Table 4 shows OR and 95% CI from multinomial regression of having dietary exclusions at follow-up associated to depressive symptoms at baseline (N = 25,356). In models 1 and 2, participants with depressive symptoms at baseline had higher odds of having dietary exclusions at follow-up (model 1: OR [95% CI]: 5.56 [3.18–9.74] for ≥4 exclusions; model 2: OR [95% CI]:3.45 [1.93–6.16] for ≥4 exclusions compared to no exclusion).
Results of the path model (N = 22,815) are presented in Figure 1. While both paths were significant, the direct effect between dietary exclusions at baseline and depressive symptoms at follow-up was about 100 times greater than the direct effect from depressive symptoms at baseline to dietary exclusions at follow-up [estimate (SD) 0.1863 (0.07) versus 0.00189 (0.0004) p < 0.0001].
Supplementary Analyses
Supplementary Table S1 shows OR and 95% CI of having depressive symptoms at follow-up, the main predictor being dietary exclusions but not restricted to complete data in models 1 and 2. This did not change the interpretation of the results.

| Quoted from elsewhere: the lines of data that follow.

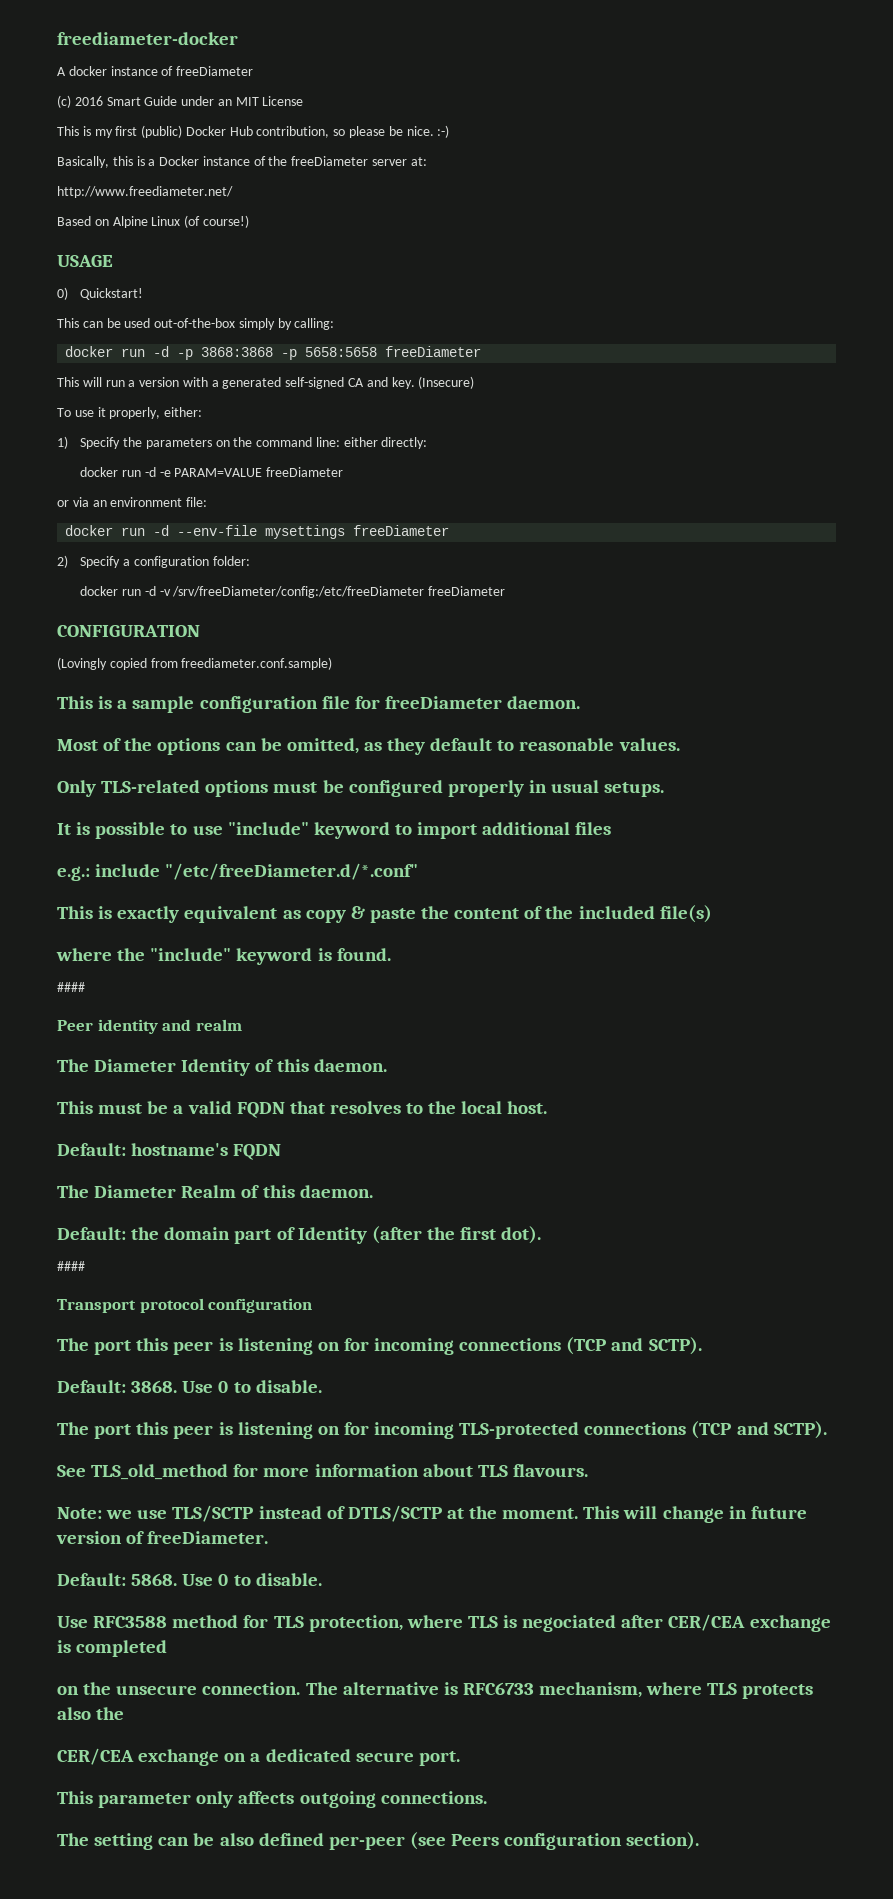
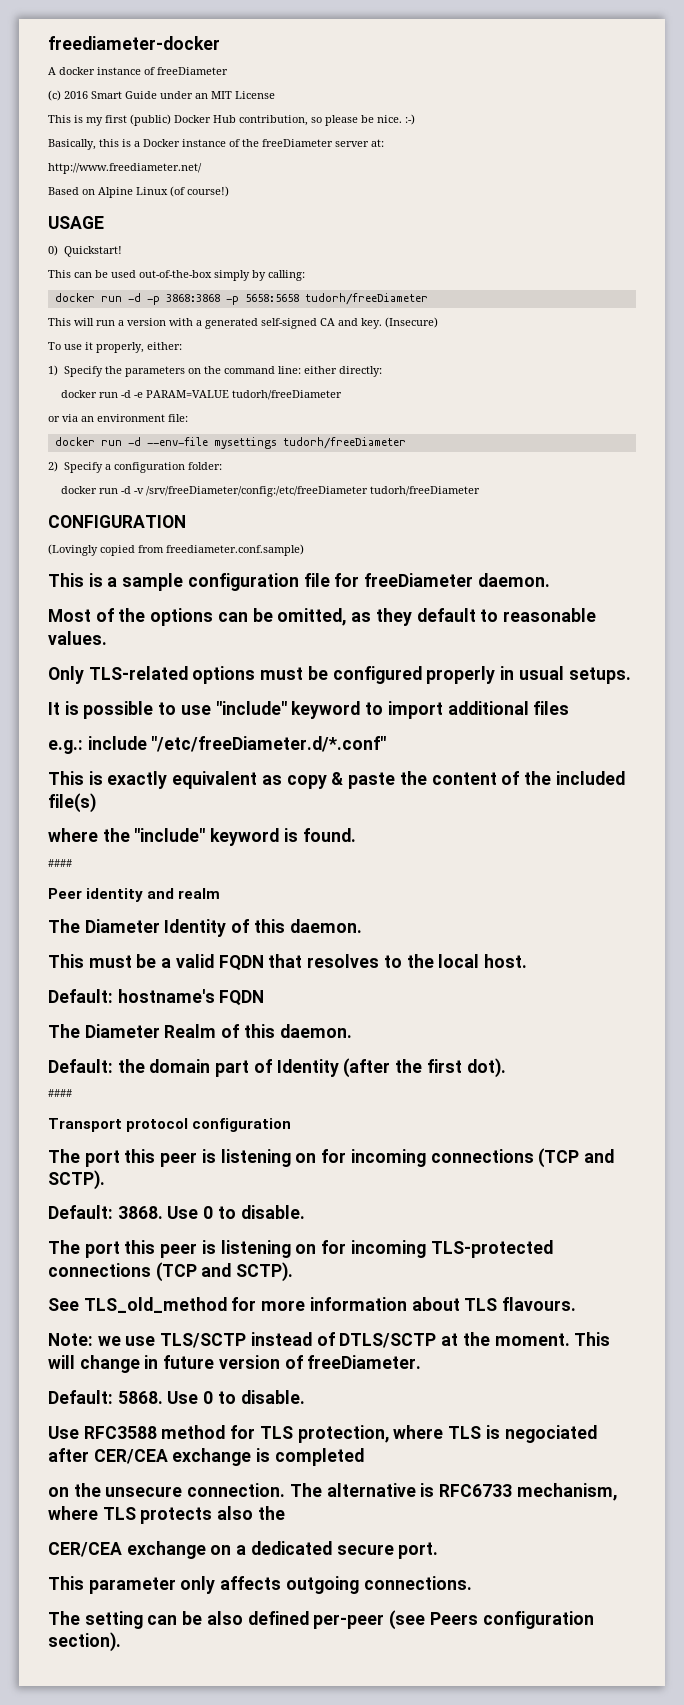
[385,346,482,357] freeDiameter -> [304,293,428,305] tudorh/freeDiameter
[266,467,344,477] freeDiameter -> [232,390,343,400] tudorh/freeDiameter
[353,525,450,536] freeDiameter -> [282,437,406,449] tudorh/freeDiameter
[428,586,506,596] freeDiameter -> [370,486,481,496] tudorh/freeDiameter

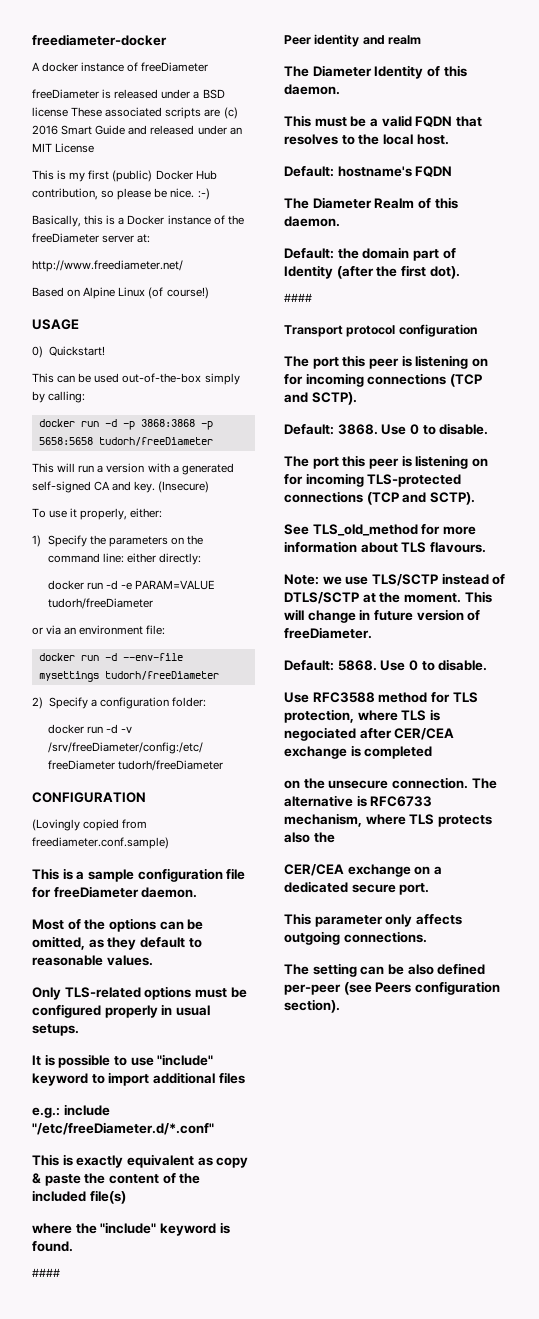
(228, 71) none -> [32,89,225,99] [32,107,221,119] freeDiameter is released under a BSD license These associated scripts are
(157, 95) none -> [128,125,195,135] and released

Supplementary Table S2a shows estimates and their standard errors from general linear models when using the CES-D score at follow-up as a continuous variable. This did not change the interpretation of the results.
Supplementary Table S2b displays results of the same analyses as Supplementary Table S2a but is not restricted to complete data in models 1 and 2. There was no difference in the overall significance. Supplementary Table S3 shows OR and 95% CI from multinomial logistic regression of having dietary exclusions at follow-up associated to depressive symptoms at baseline not restricted to complete data in models 1 and 2 which do not change the results either.
Analyses shown in Table 4 and in Supplementary Table S3 were repeated using CES-D at baseline as a continuous variable and are shown in Supplementary Table S4a,b. Significant results remained unchanged.
Models including number of years of follow-up were also tested, but interactions with duration in the logistic regression models were not significant so we did not proceed into including further interactions of time in the path analysis model.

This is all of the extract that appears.